**PROVIDED INFORMATION:**
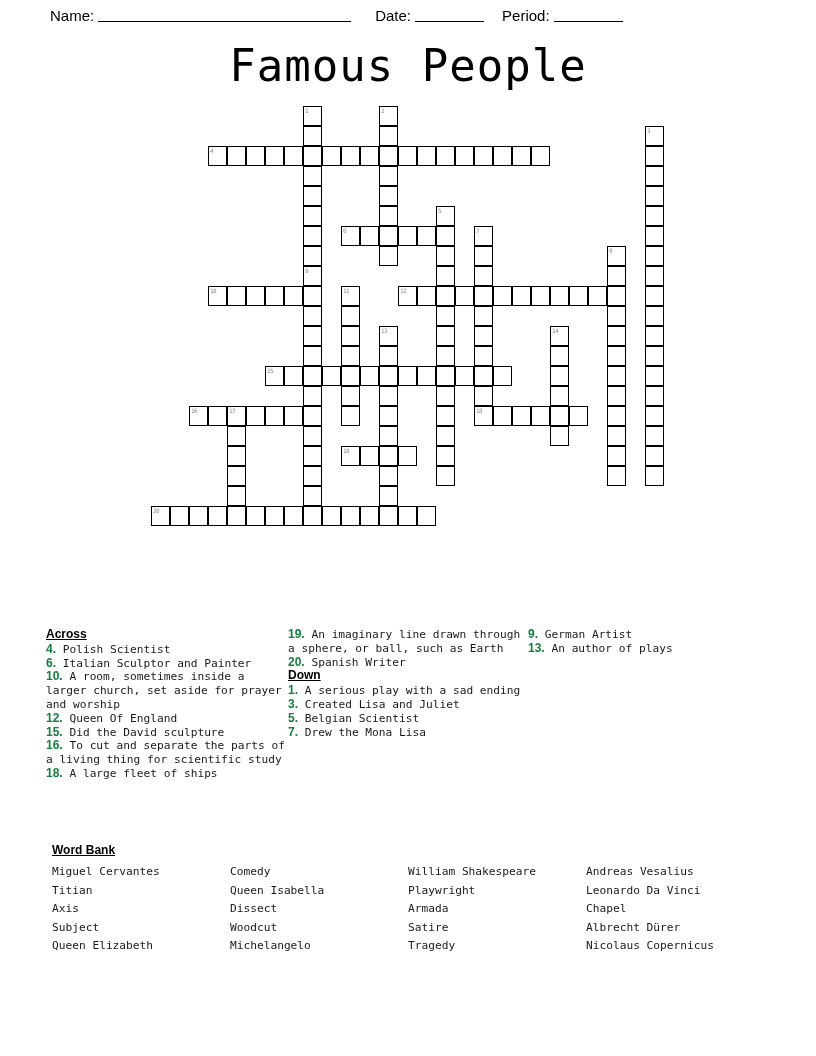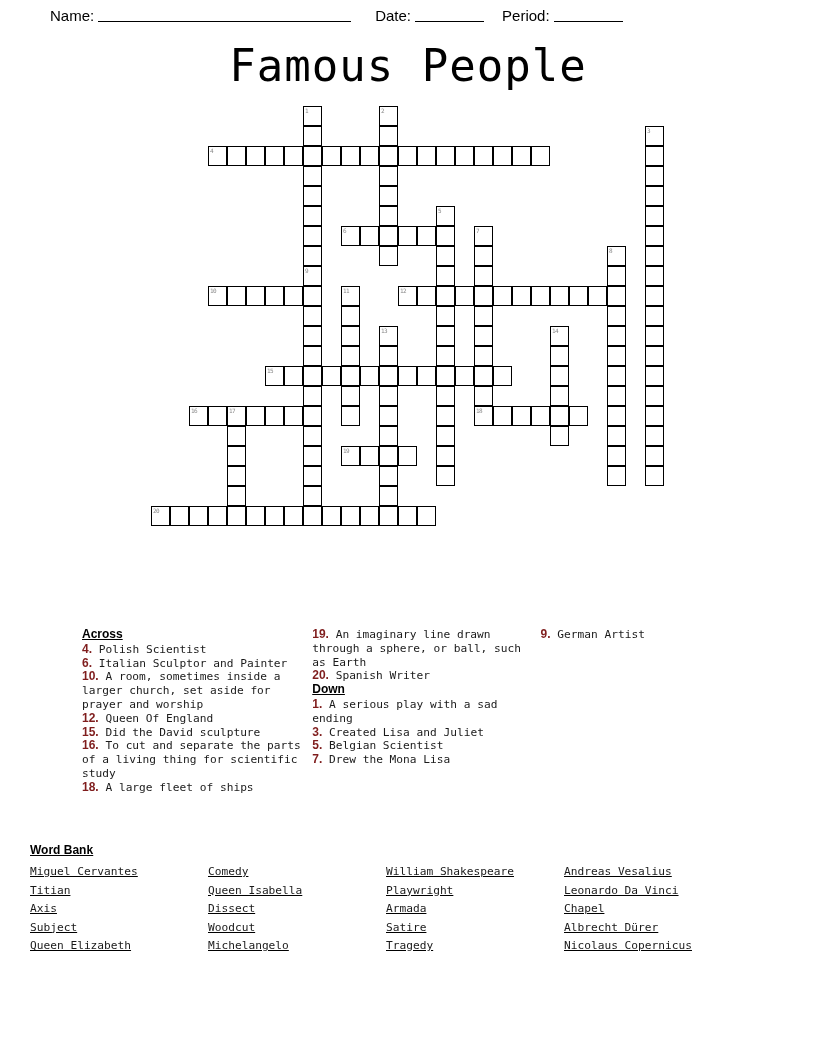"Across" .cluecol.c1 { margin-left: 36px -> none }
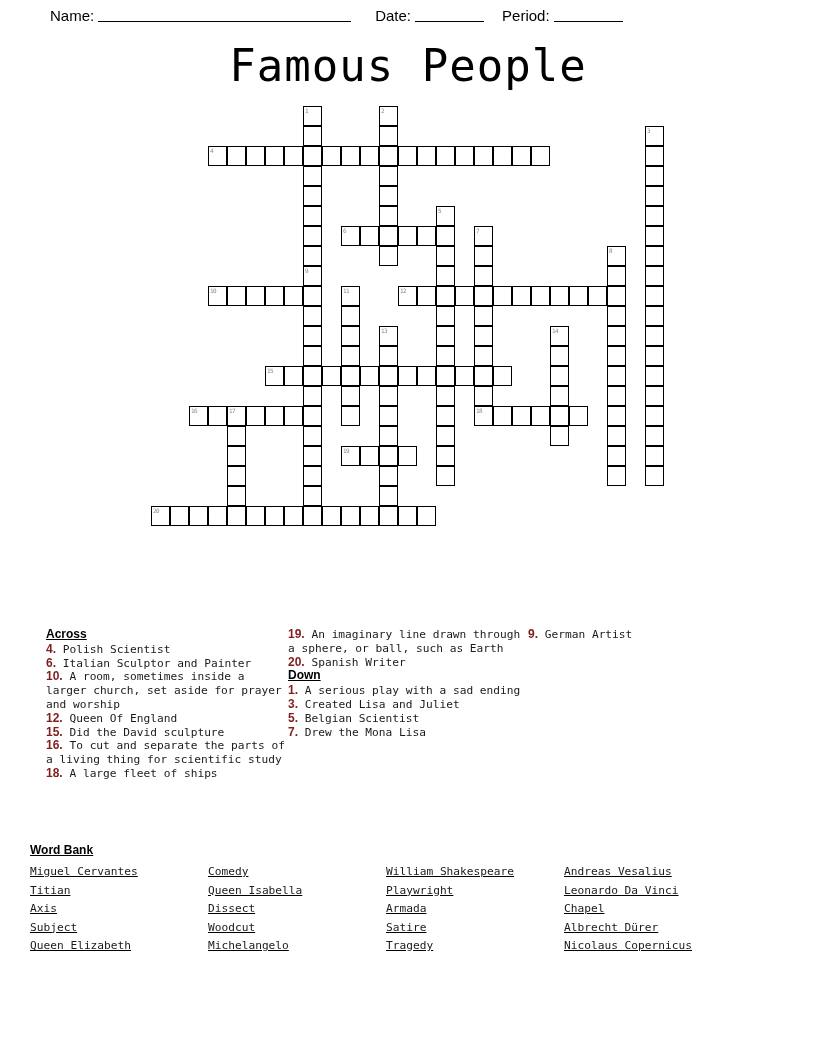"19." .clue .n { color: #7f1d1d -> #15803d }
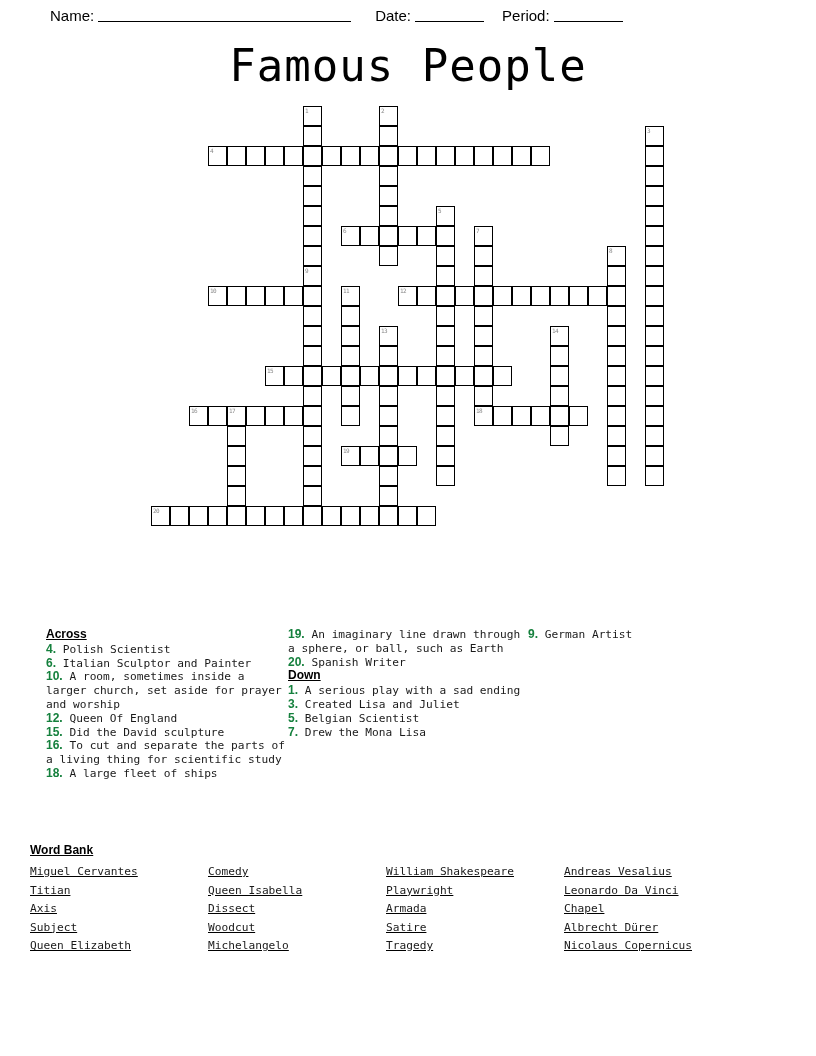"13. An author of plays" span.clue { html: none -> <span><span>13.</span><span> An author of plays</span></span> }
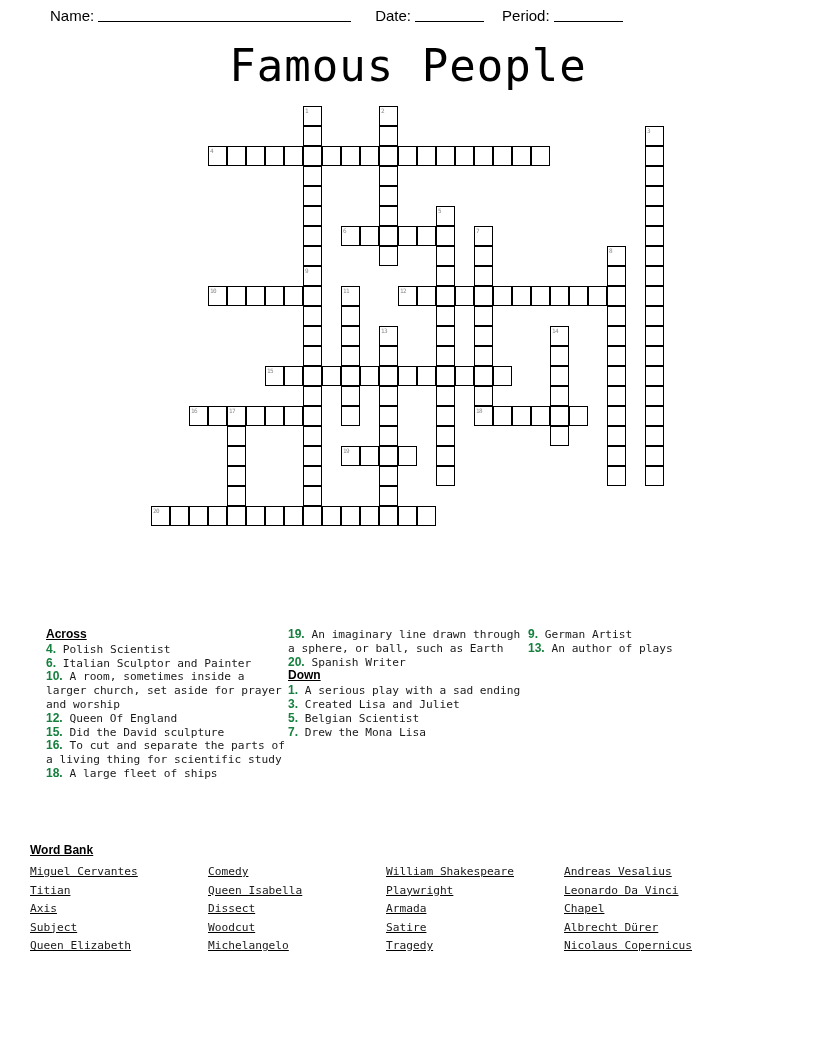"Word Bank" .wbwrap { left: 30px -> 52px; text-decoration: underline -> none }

---

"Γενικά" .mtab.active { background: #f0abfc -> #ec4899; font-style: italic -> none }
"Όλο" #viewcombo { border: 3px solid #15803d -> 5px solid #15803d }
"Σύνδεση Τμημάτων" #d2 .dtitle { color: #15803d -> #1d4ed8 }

**TASK GOAL:** Above, find the line holding "html: none ->" and the line holding "left: 30px ->". Print exactly those two lines and every line between them, but no pictures.

**COMPLETED TASK:**
"13. An author of plays" span.clue { html: none -> <span><span>13.</span><span> An author of plays</span></span> }
"Word Bank" .wbwrap { left: 30px -> 52px; text-decoration: underline -> none }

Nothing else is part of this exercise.